[Opening LISTED ENTRIES section]

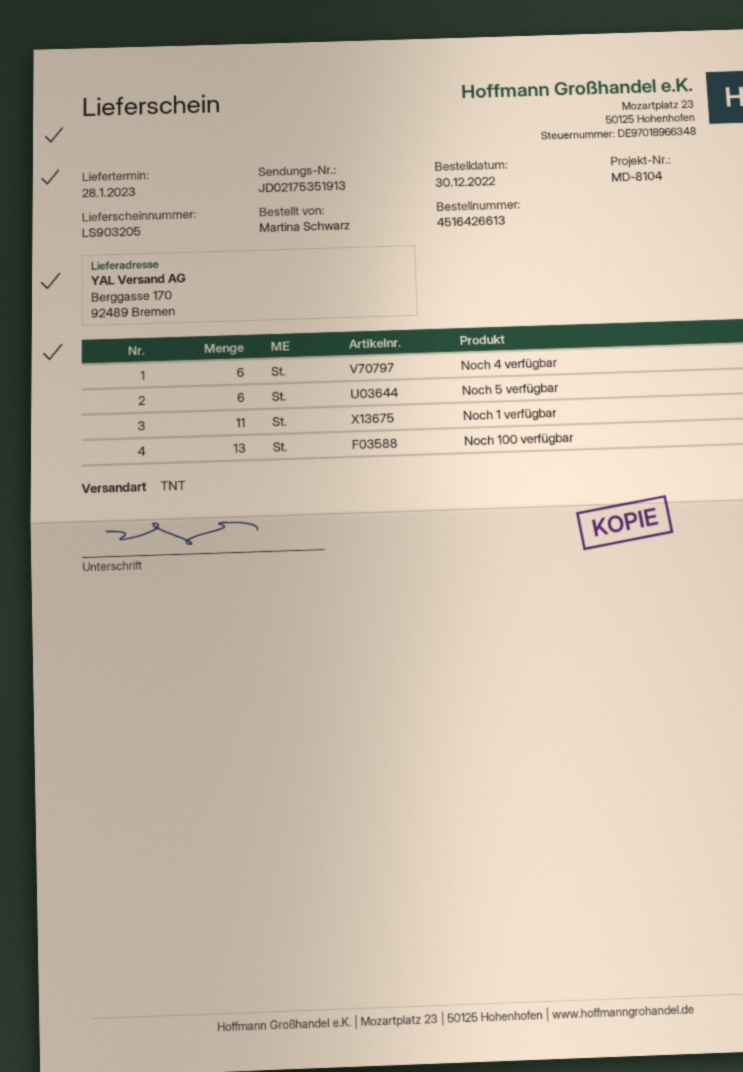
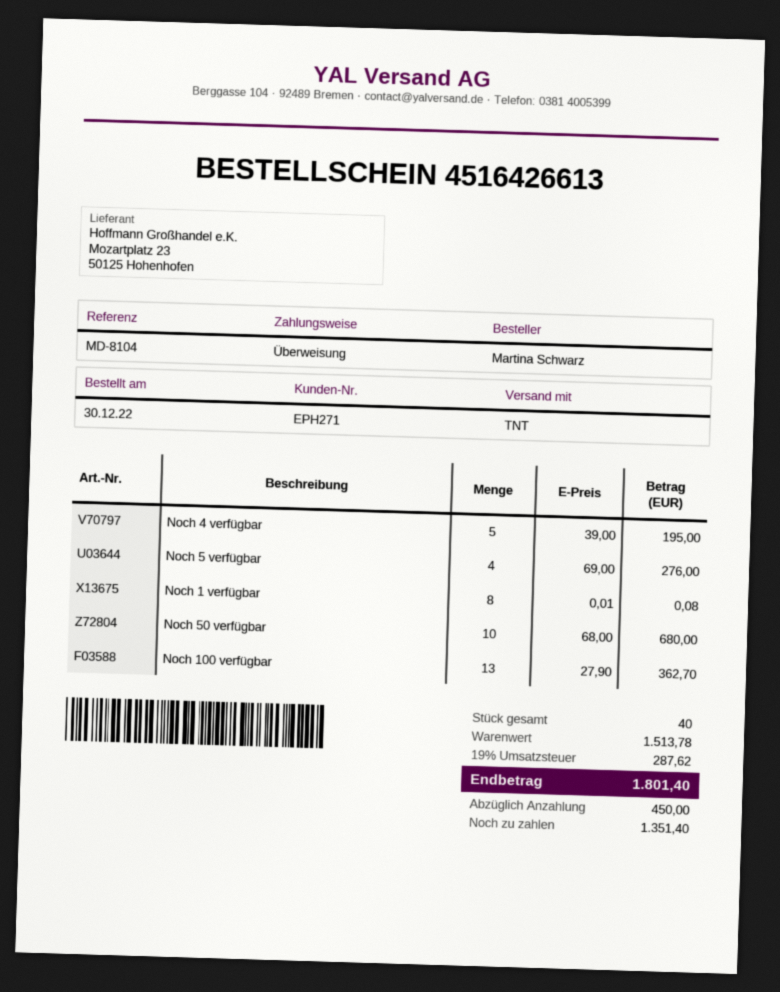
Noch 4 verfügbar: 6 -> 5
Noch 5 verfügbar: 6 -> 4
Noch 1 verfügbar: 11 -> 8
Noch 50 verfügbar: none -> 10

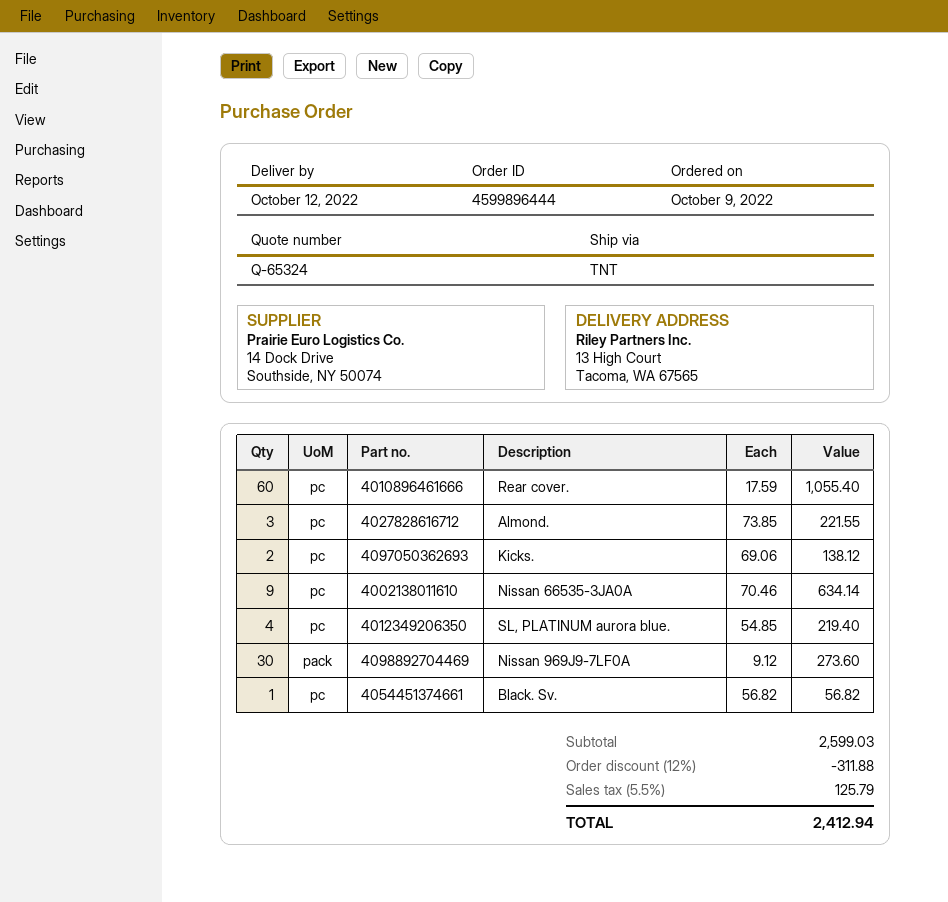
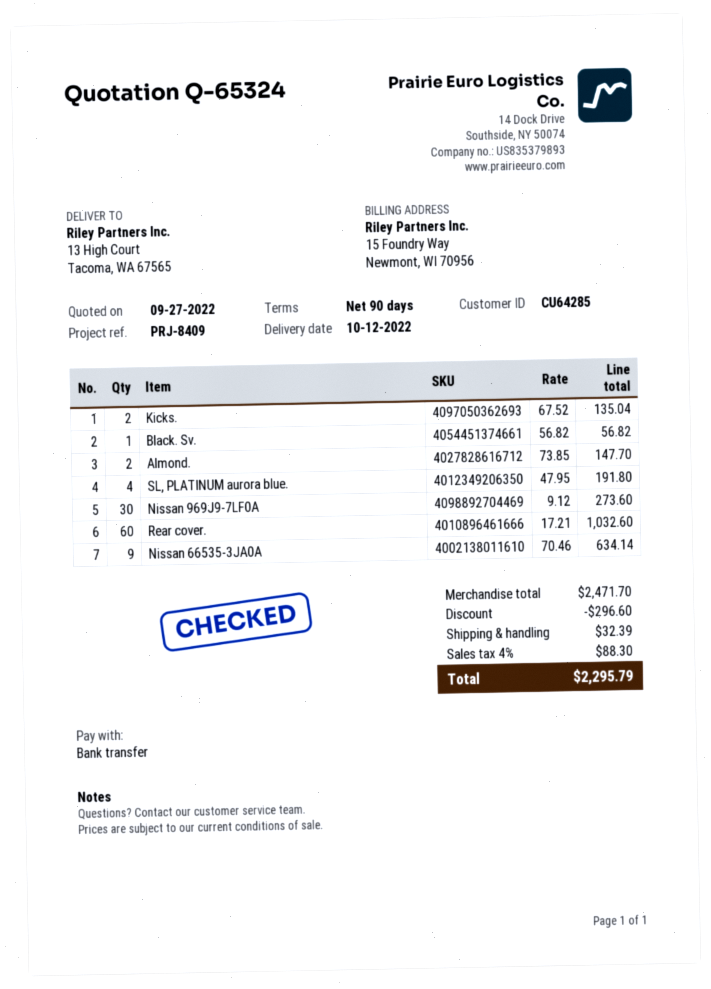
Rear cover.: 60 x 17.59 = 1055.40 -> 60 x 17.21 = 1032.60
Almond.: 3 x 73.85 = 221.55 -> 2 x 73.85 = 147.70
Kicks.: 2 x 69.06 = 138.12 -> 2 x 67.52 = 135.04
SL, PLATINUM aurora blue.: 4 x 54.85 = 219.40 -> 4 x 47.95 = 191.80
subtotal: 2599.03 -> 2471.70
discount: 311.88 -> 296.60
shipping: none -> 32.39
tax: 5.5% = 125.79 -> 4% = 88.30
total: 2412.94 -> 2295.79

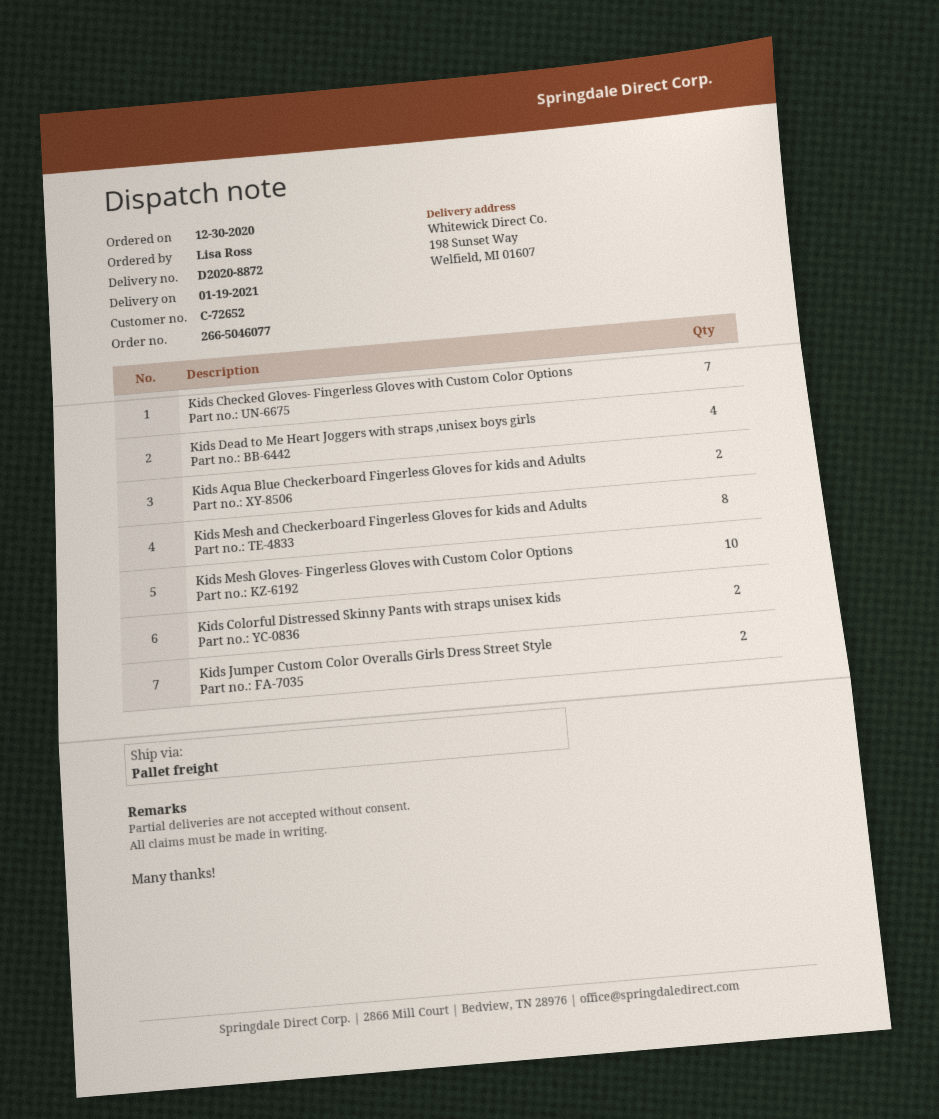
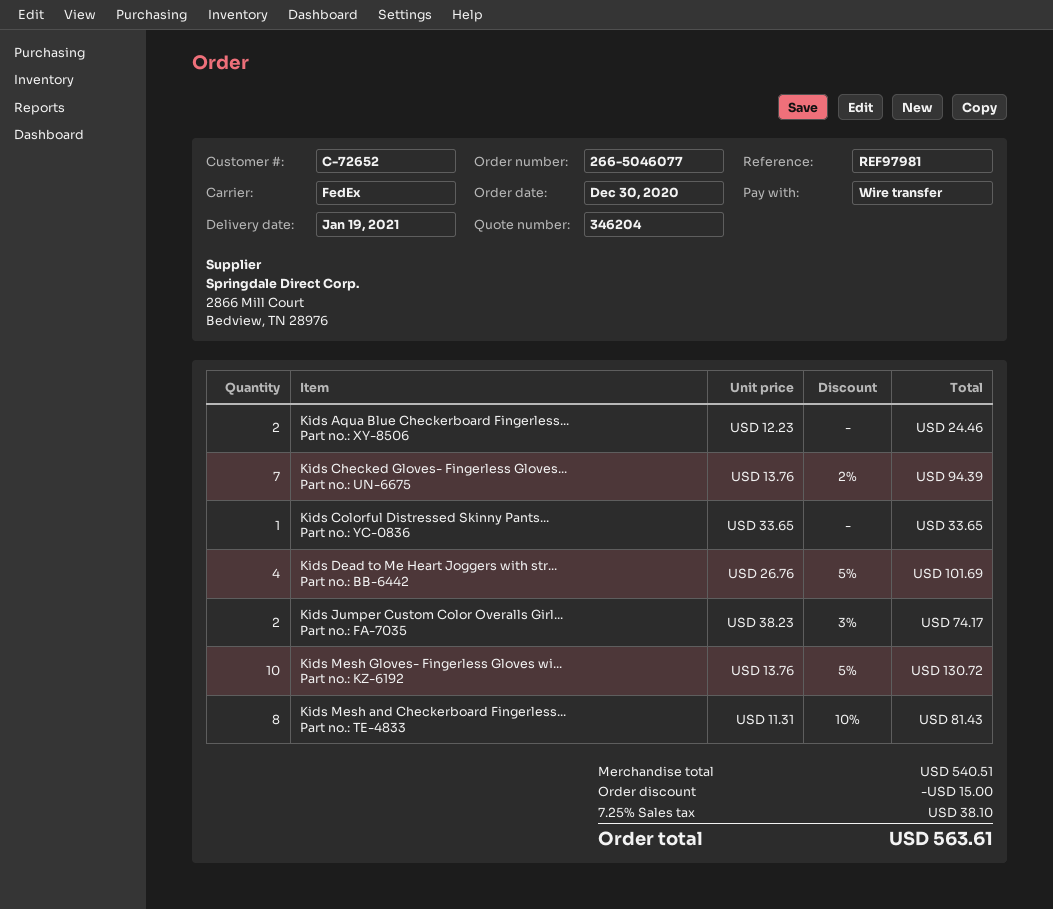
shipping method: pallet freight -> FedEx
Kids Colorful Distressed Skinny Pants with straps unisex kids: 2 -> 1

[Closing LISTED ENTRIES section]

• _WORK REQUEST_:
With the pictures left out, write out exactly the lines from the line containing "subtotal: 2599.03 -> 2471.70" through the last line of the entries above, both ends included, and no others.

• _YOUR RESPONSE_:
subtotal: 2599.03 -> 2471.70
discount: 311.88 -> 296.60
shipping: none -> 32.39
tax: 5.5% = 125.79 -> 4% = 88.30
total: 2412.94 -> 2295.79

shipping method: pallet freight -> FedEx
Kids Colorful Distressed Skinny Pants with straps unisex kids: 2 -> 1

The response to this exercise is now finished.